Dataset records Block Start
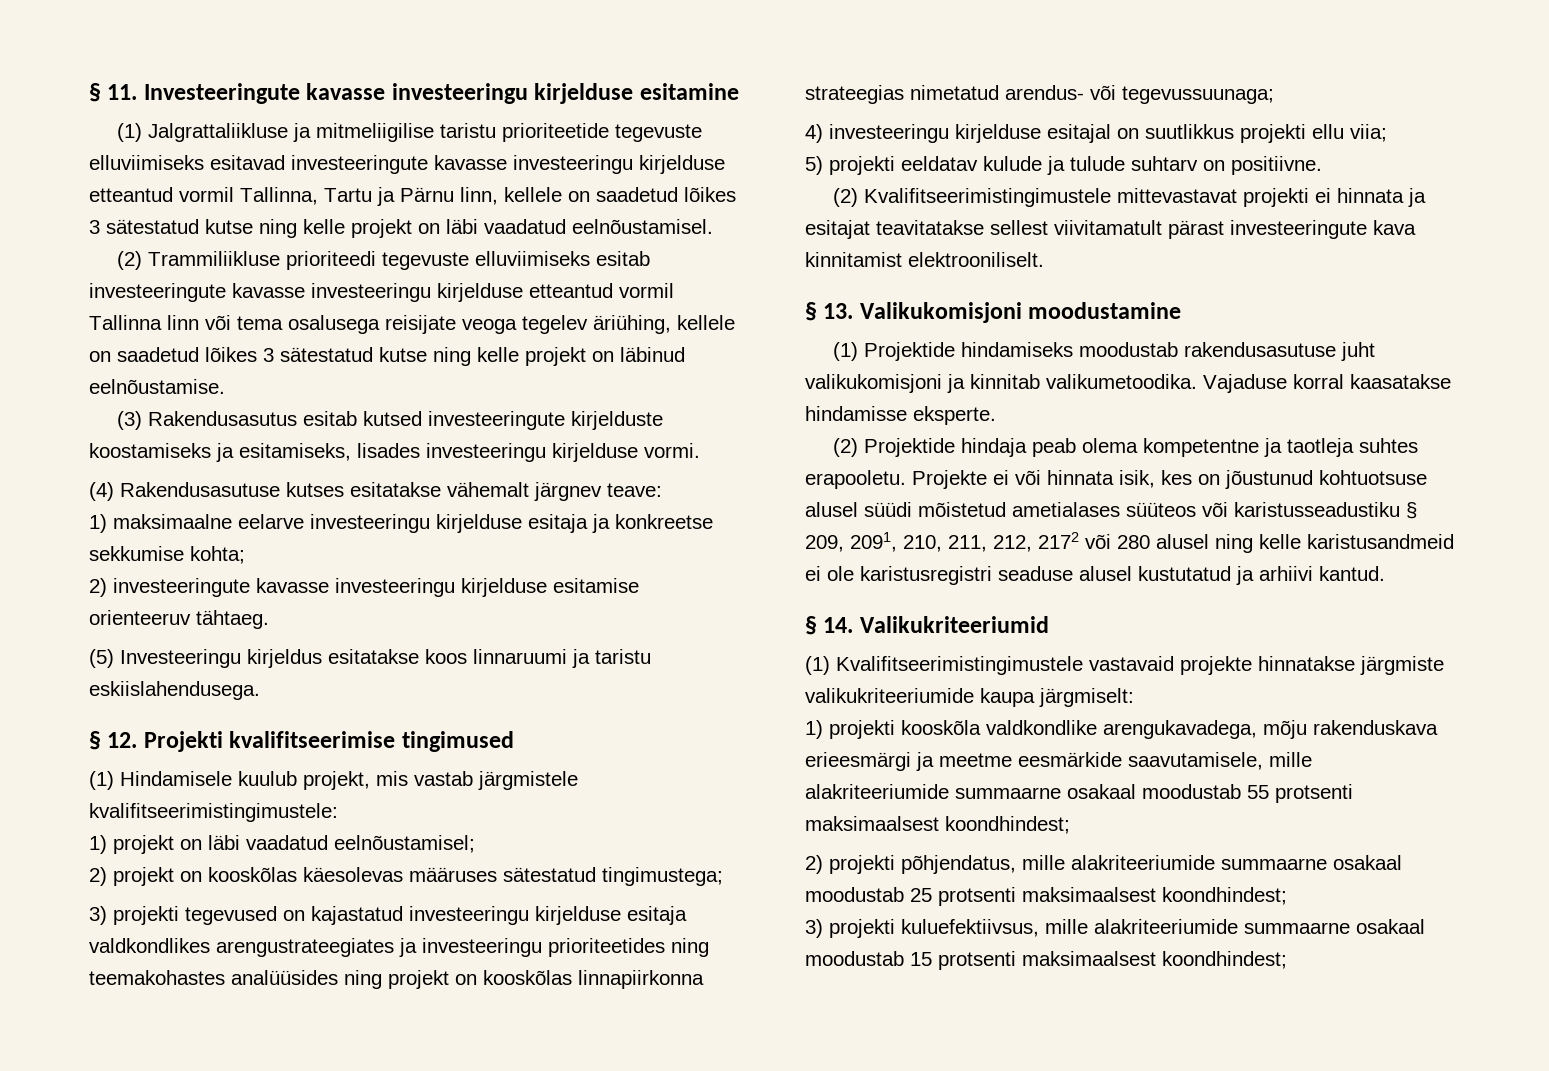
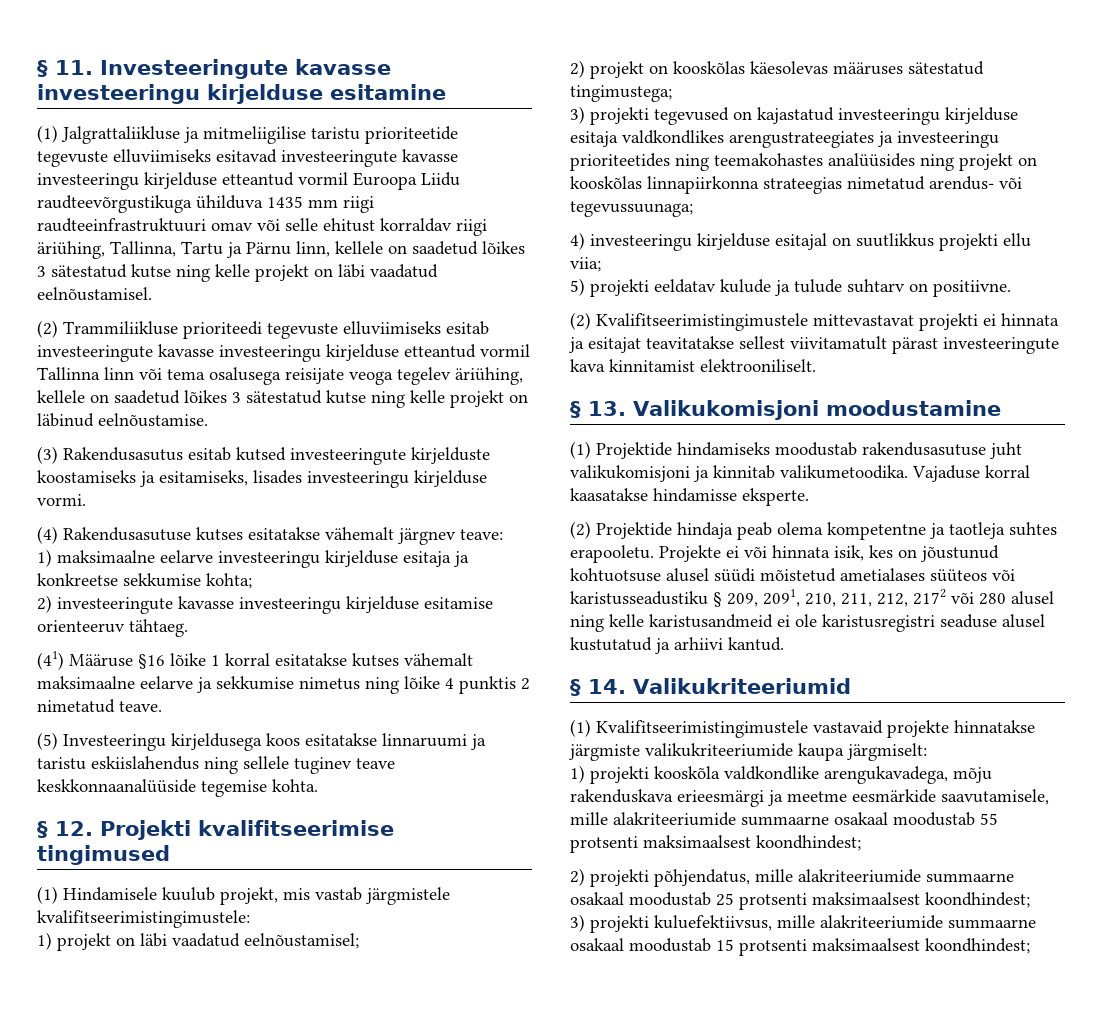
- (1) Jalgrattaliikluse ja mitmeliigilise taristu prioriteetide tegevuste elluviimiseks esitavad investeeringute kavasse investeeringu kirjelduse etteantud vormil Tallinna, Tartu ja Pärnu linn, kellele on saadetud lõikes 3 sätestatud kutse ning kelle projekt on läbi vaadatud eelnõustamisel.
+ (1) Jalgrattaliikluse ja mitmeliigilise taristu prioriteetide tegevuste elluviimiseks esitavad investeeringute kavasse investeeringu kirjelduse etteantud vormil Euroopa Liidu raudteevõrgustikuga ühilduva 1435 mm riigi raudteeinfrastruktuuri omav või selle ehitust korraldav riigi äriühing, Tallinna, Tartu ja Pärnu linn, kellele on saadetud lõikes 3 sätestatud kutse ning kelle projekt on läbi vaadatud eelnõustamisel.
- (5) Investeeringu kirjeldus esitatakse koos linnaruumi ja taristu eskiislahendusega.
+ (41) Määruse §16 lõike 1 korral esitatakse kutses vähemalt maksimaalne eelarve ja sekkumise nimetus ning lõike 4 punktis 2 nimetatud teave.
+ (5) Investeeringu kirjeldusega koos esitatakse linnaruumi ja taristu eskiislahendus ning sellele tuginev teave keskkonnaanalüüside tegemise kohta.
Dataset records Block End
## What is being asked
Starting at the line that contains "2 nimetatud teave.", print every line through the last one of the records, exactly and with nothing else.

## Answer section
+ (41) Määruse §16 lõike 1 korral esitatakse kutses vähemalt maksimaalne eelarve ja sekkumise nimetus ning lõike 4 punktis 2 nimetatud teave.
+ (5) Investeeringu kirjeldusega koos esitatakse linnaruumi ja taristu eskiislahendus ning sellele tuginev teave keskkonnaanalüüside tegemise kohta.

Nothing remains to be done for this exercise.